Together, the care management team members forge a sturdy and personalized bridge — one that gently guides the member through clinician assessments and treatment to address pertinent mental health conditions. Their expert support helps provide each member not only with full personal agency but also with a deeper understanding of their respective conditions. 

Based on the severity of the conditions presented, care management team members can also connect members with longitudinal care and other crucial systems of support, leaving no periods of potential relapse or isolation to chance. Once such treatment gaps have been covered and the member’s needs have been stabilized, their care plan is communicated to their primary care provider (PCP) — and their longitudinal care is smoothly transitioned to an appropriate longitudinal care provider. This provider can be either their PCP, whom they already know and trust, or a community mental health specialist.
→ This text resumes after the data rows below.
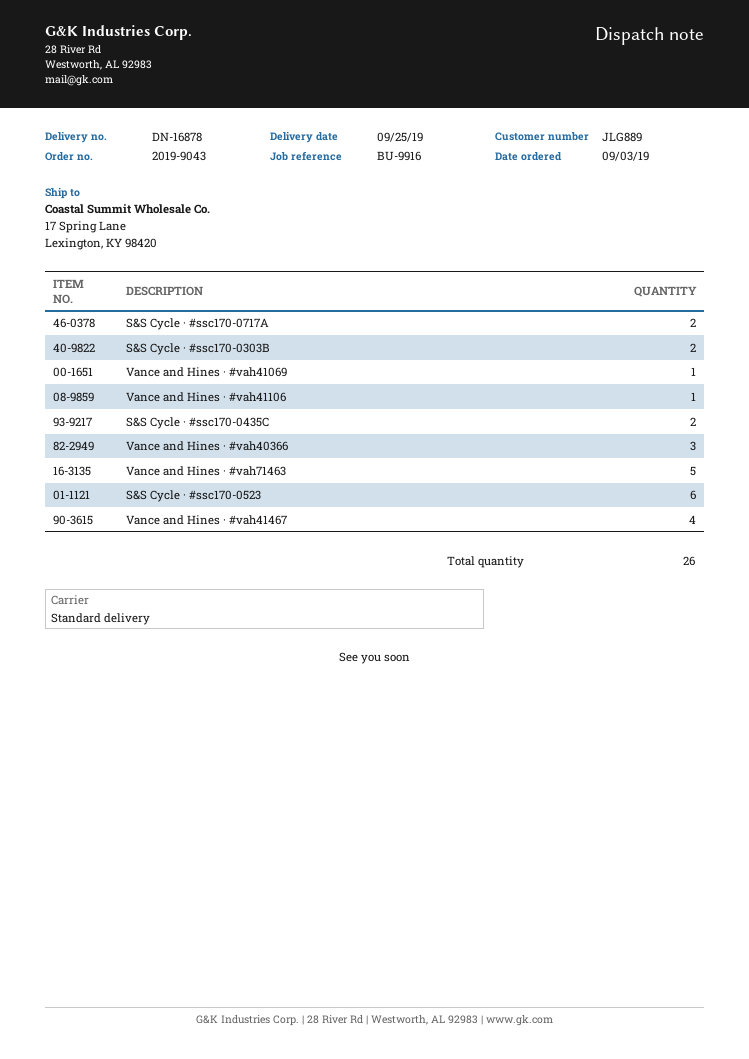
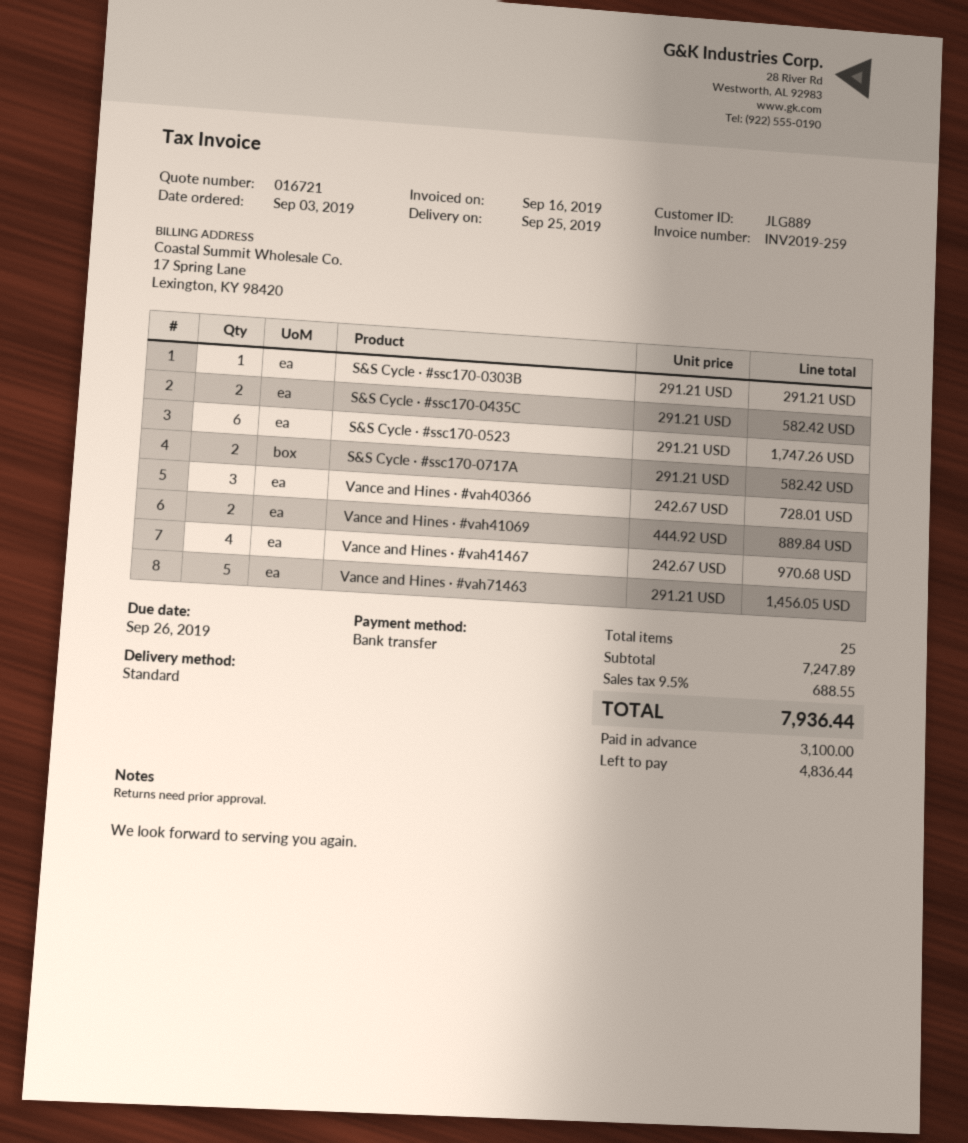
S&S Cycle · #ssc170-0303B: 2 -> 1
Vance and Hines · #vah41069: 1 -> 2
Vance and Hines · #vah41106: 1 -> none
total quantity: 26 -> 25

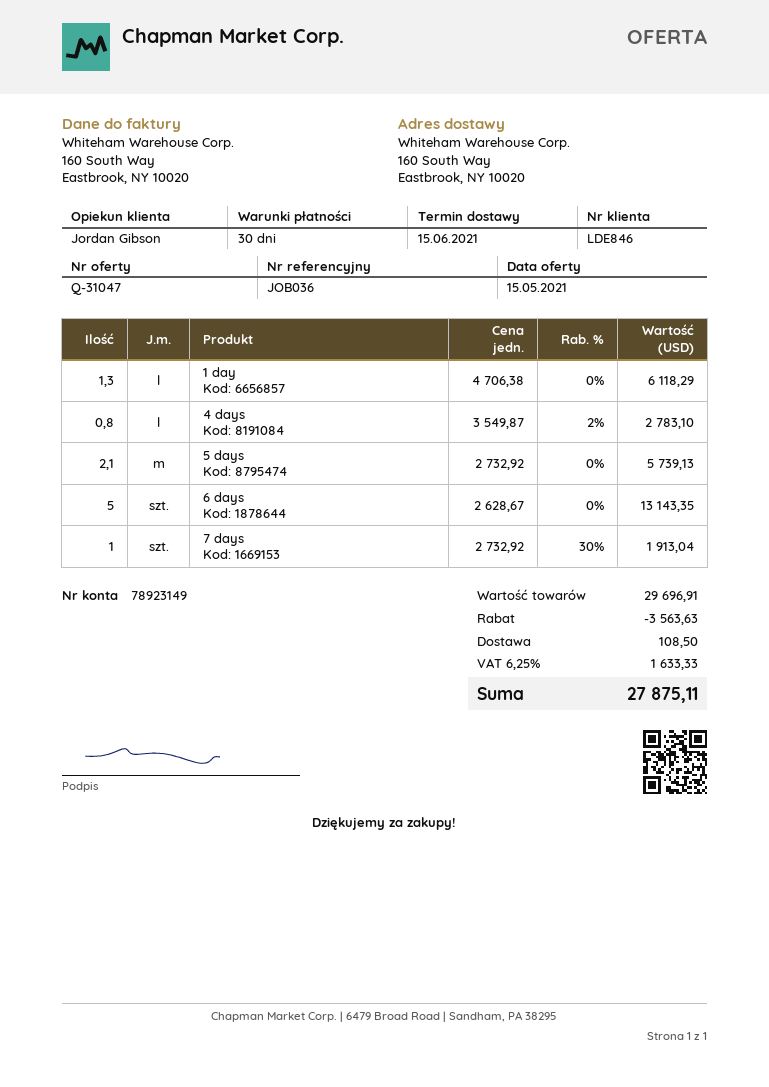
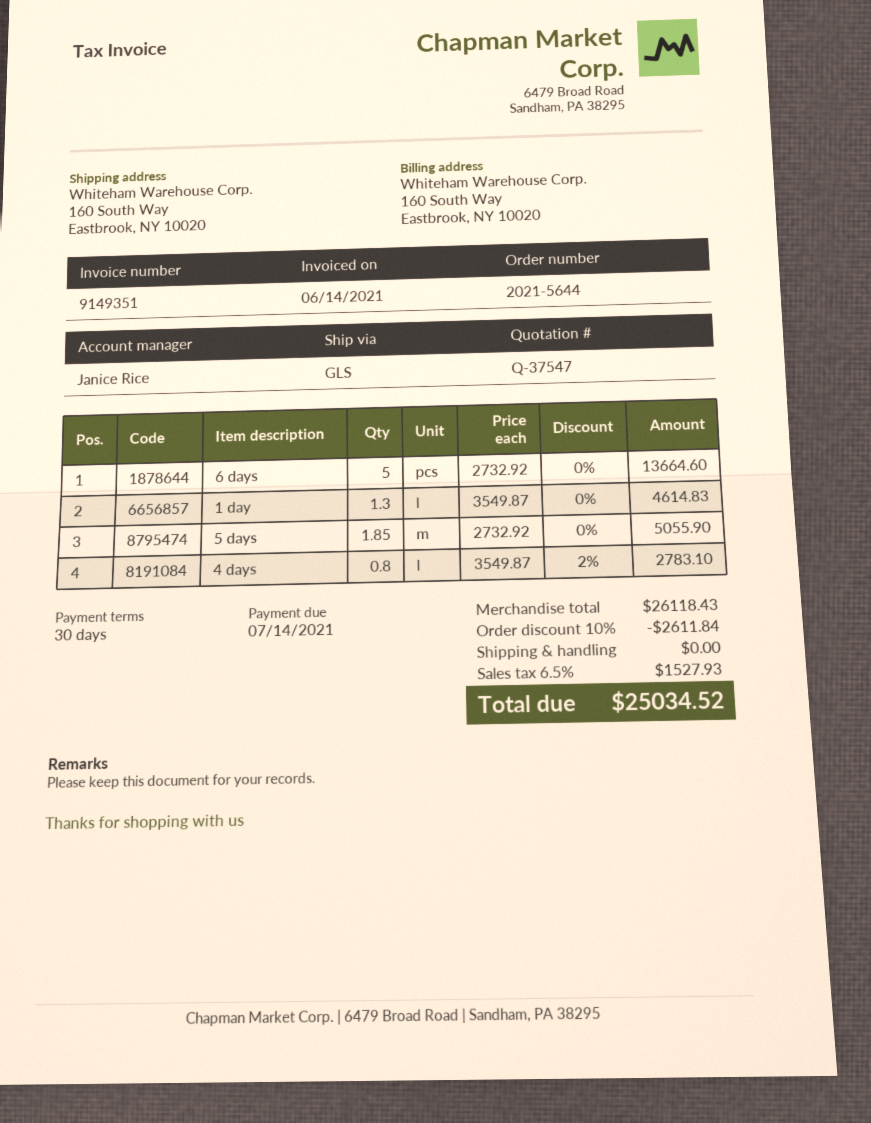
quote number: Q-31047 -> Q-37547
sales rep: Jordan Gibson -> Janice Rice
1 day: 1.3 x 4706.38 = 6118.29 -> 1.3 x 3549.87 = 4614.83
5 days: 2.1 x 2732.92 = 5739.13 -> 1.85 x 2732.92 = 5055.90
6 days: 5 x 2628.67 = 13143.35 -> 5 x 2732.92 = 13664.60
7 days: 1 x 2732.92 - 30% = 1913.04 -> none
subtotal: 29696.91 -> 26118.43
discount: 3563.63 -> 2611.84
shipping: 108.50 -> 0.00
tax: 6.25% = 1633.33 -> 6.5% = 1527.93
total: 27875.11 -> 25034.52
Whatever the case, as Belong works in service of each beneficiary’s best possible outcomes, the all-too-pervasive notion of “siloed” and impersonal healthcare melts away — and is replaced by a commitment to best practices and to a deep understanding of that patient as an individual.

 

Differentiating Our Approach

Our unique approach to whole-person care strengthens not only each member but every regional medical system it touches. Primary care providers frequently tell us that, thanks to our support, they now feel more grounded in the knowledge and resources needed to address the mental health needs of their patients in deeply personalized ways.

This humanistic touch is especially crucial when addressing the needs and lives of dual-eligible members, for whom medical visits are a routine, yet often overwhelming, fact of life. We credit our commitment to behavioral science as a major factor in our ongoing success, and we regularly rely on it to help us fully understand — not simply treat — the life of each beneficiary. 

For example, through the lens of behavioral science, the simple question of “where do you hurt?,” is replaced with an interpersonal and more positive conversation — a dialogue about what the patient enjoys doing, their day-to-day social engagements, and whatever personal ambitions they may hold dear.

The result of these dialogues, we’ve found, consistently lowers barriers to treatment and empowers the member. It focuses on possibility rather than on solely deficiency. It emphasizes and clarifies support systems and resources while simultaneously reducing potential for negativity bias and error.

In short: it brings doctor, patient, and community closer together.

In just two years, our behavioral science-based approach — and an unwavering commitment to the cultural competency that fuels it — has earned us the trust of populations that have historically been skeptical of healthcare plans and providers.

Crucially, our healthcare experts know and love the communities they serve, because they are of those communities, themselves. Those intimate relationships — fed in part by race, ethnicity, and personal experience — simply can’t be duplicated by larger national healthcare players.

We know there are few topics more sensitive, more personal, and more complex than mental health — perhaps especially among those communities that have, for too long, been shortchanged by the healthcare landscape at large. Now, we’re ready to target those previously unmet needs with the considerable resources, empathy, and cultural specificity they deserve.

Most of all, we’re eager to build a future in which mental health needs are supported, not stigmatized. A future in which no one, of any community, feels lost in a post-visit medical purgatory ever again.